DH wanted some new clothes recently, but the closet and his dresser were full, plus he had piles in a couple places. I don't think he's gone through his clothes in 20 years or more. So we spent a couple hours on a recent Saturday, going through every last piece. Three paper shopping bags full to the trash and four to Goodwill. Now he has only clothes that he likes and wears and the dresser drawers close properly 

It's definitely a good idea to do this now and then. Happy New Year!


----------



## lyndalou (Jan 8, 2017)

I have been going through our "stuff" also. I don't want to leave my kids a bunch of things that they don't want or will never use. 
Getting my husband to go through a garage full of tools, machines, etc. is a challenge. That'll be on him.LOL.


----------



## CakePoet (Jan 8, 2017)

I cleaned my fridge from Christmas food and candy and  what nots that had been hidden in there  and I did the same to the fridge.  But I let the pantry be, because it attacked me, hurled  a  bottle of vinegar at me...


----------



## Andy M. (Jan 8, 2017)

I did that a while back.  I had a bunch of business suits, dress shirts and neckties I never wore.  The suits didn't even come close to fitting me.  I cleaned out half my closet and thinned out several dresser drawers and now have plenty of room.


----------



## Addie (Jan 8, 2017)

Living in a small apartment certainly hasn't given me any room to spare. So in the ten years I have lived here, overtime I have given to Spike my sewing machine, electric knife sharpener, my Robot Coupe food processor and all the accessories that I have added over the years, four slice toaster, A set of dishes, a six quart slow cooker and a few other things I can't remember right now. Except for the dishes, all taking up space in my few cabinets or on the top of the counter. 
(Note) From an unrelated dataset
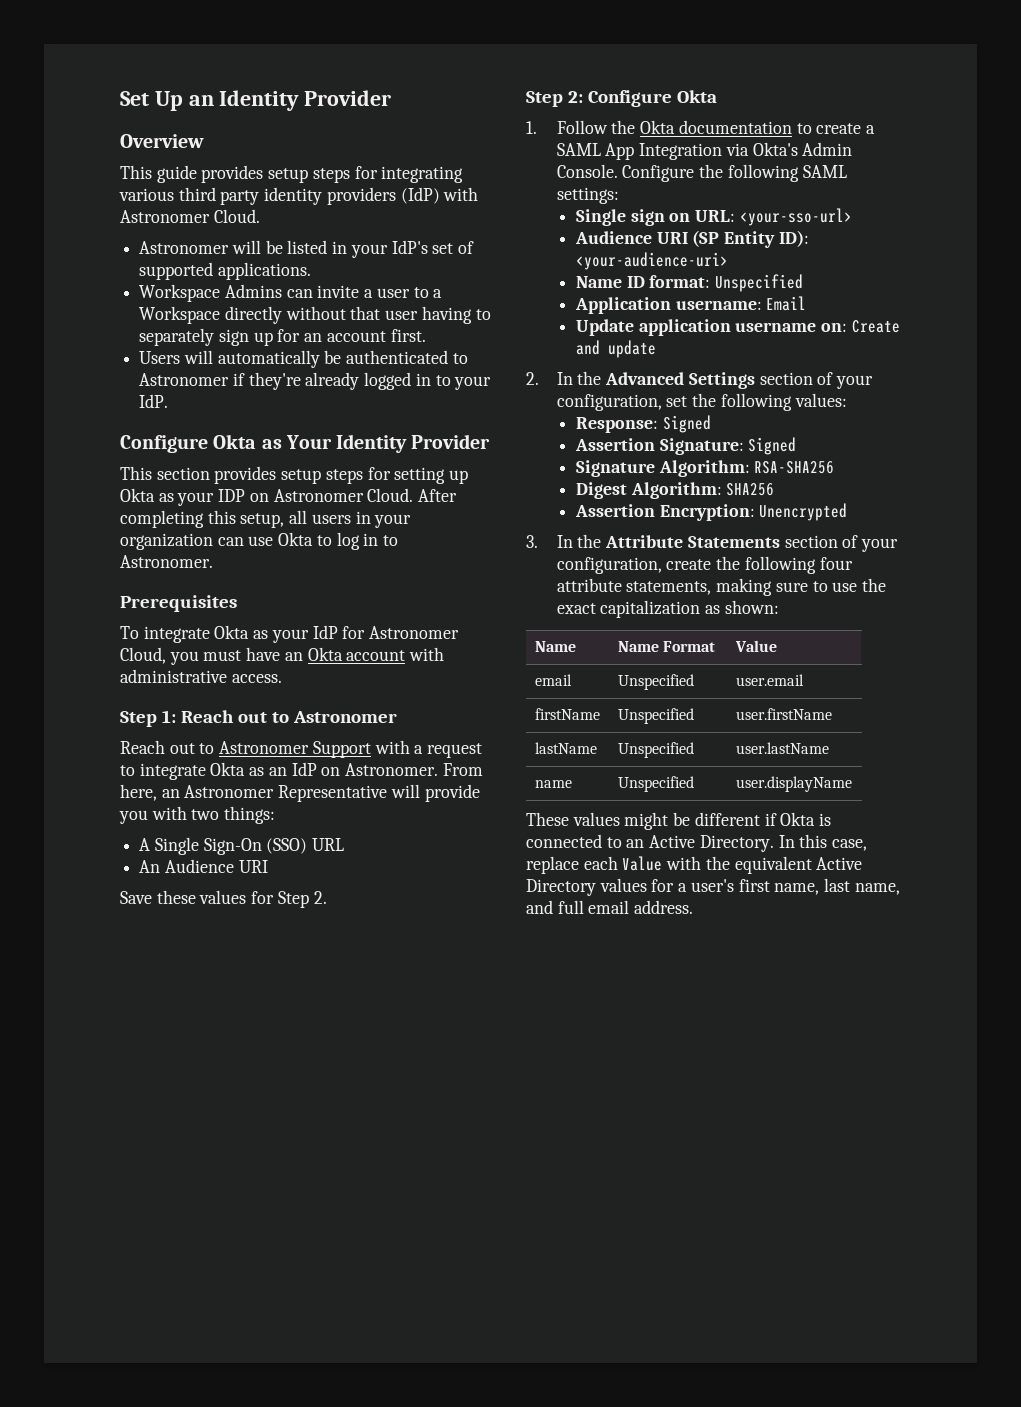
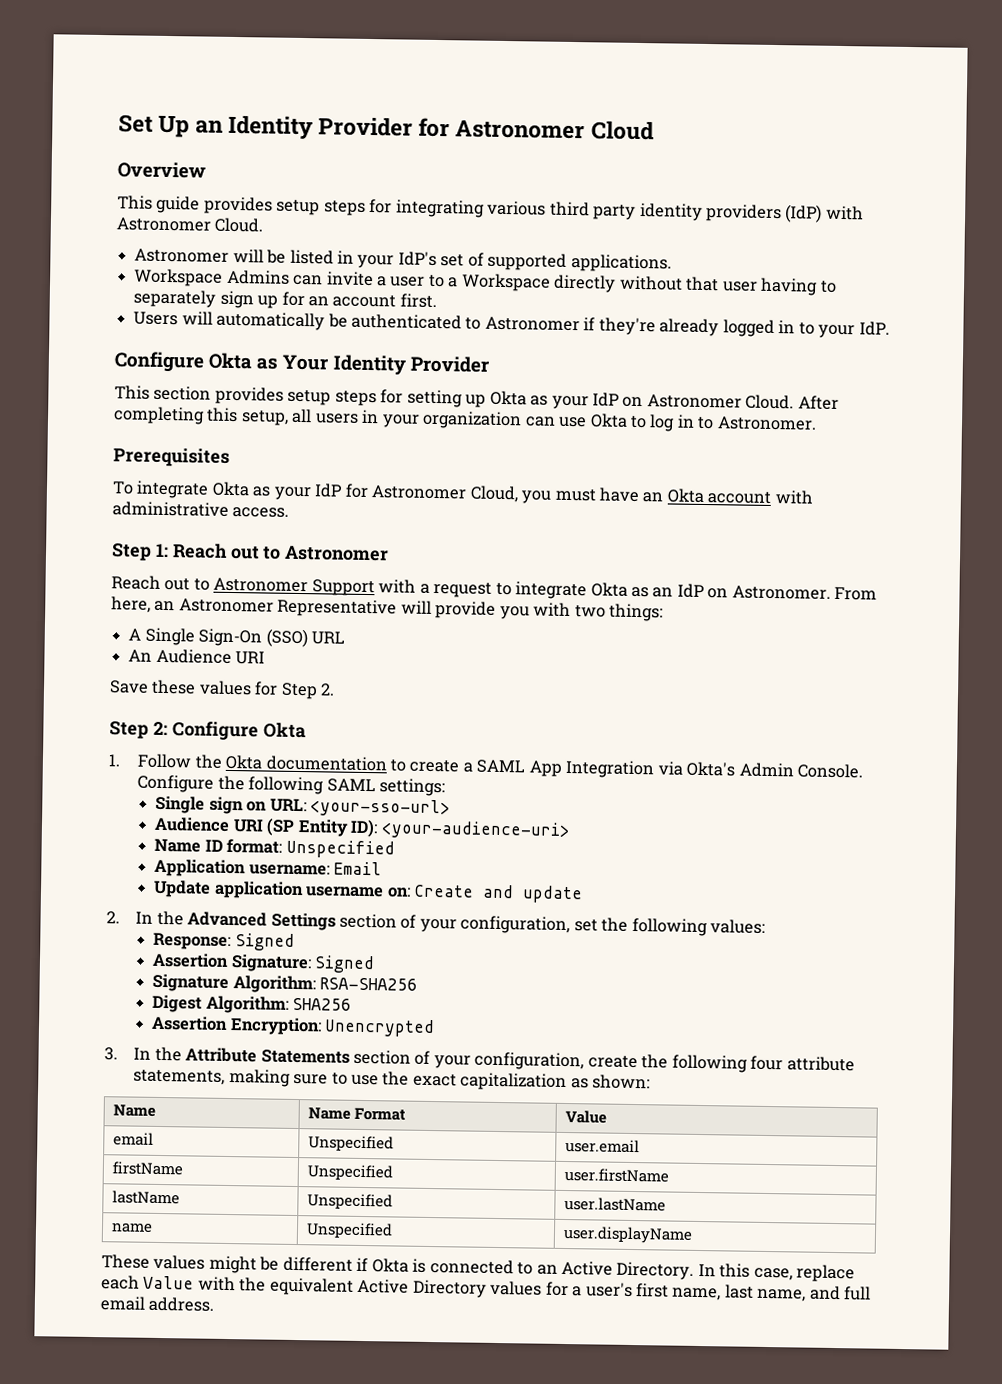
- Set Up an Identity Provider
+ Set Up an Identity Provider for Astronomer Cloud
- This section provides setup steps for setting up Okta as your IDP on Astronomer Cloud.
+ This section provides setup steps for setting up Okta as your IdP on Astronomer Cloud.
I now have empty cabinets and plenty of counter space. Along with one deep empty drawer. I no longer do any sewing. When you have one, every family member wants you to make repairs on rips or an article of clothing. I bought a two slice toaster. Now if I could find a one slice one, I would get it. If I need a knife sharpened, I give it to Spike. I certainly do not need a six quart slow cooker. In order to use the Robot Coupe, I would have to drag it from the corner, then lift it and bring it to where there was an outlet. That thing is *very*. It is more than 25 years old and was made in France. 

In exchange I did keep my KA. Only because I do a lot of holiday baking for everyone, and I use the grinder for hamburger. That too is very heavy, but I keep it near the plug. I also have my electric can opener. And when I am not in the mood for a long baking session, but do need the use of a mixer, I use my hand mixer my daughter gave me. In exchange, I gave her my electric knife.


----------



## Cooking Goddess (Jan 9, 2017)

letscook said:


> ...What got me started on it was after my dad died in January and Mom in December in 2015 and us kids this past year cleaning their house out of 65 years, and getting it ready to sell  made me think What do I have stored away that I haven't seen in years...


First off, *letscook*, sorry to hear about your parents' passings.

Now, onto that clean-out. When my folks were both gone and I had to clean house, we had just moved from OH to MA and I was missing home terribly. Got their stuff cleaned out, but moved a goodly amount to our place in MA.  Why? Oh, so that I can now clean out things before we move back to OH. 

Slowly, I'm whittling away at things that made the move with us, and things I brought from Mom and Dad's. If I haven't used it in the last year or two, off it's going to a local resale shop. We do not need to pay to move things that will only be donated once we get back to OH. My new criteria is "will it cost less $$ or trouble to ditch it, then replace it if I need it again?". So far, my cast iron cookware has passed the "keep" test. 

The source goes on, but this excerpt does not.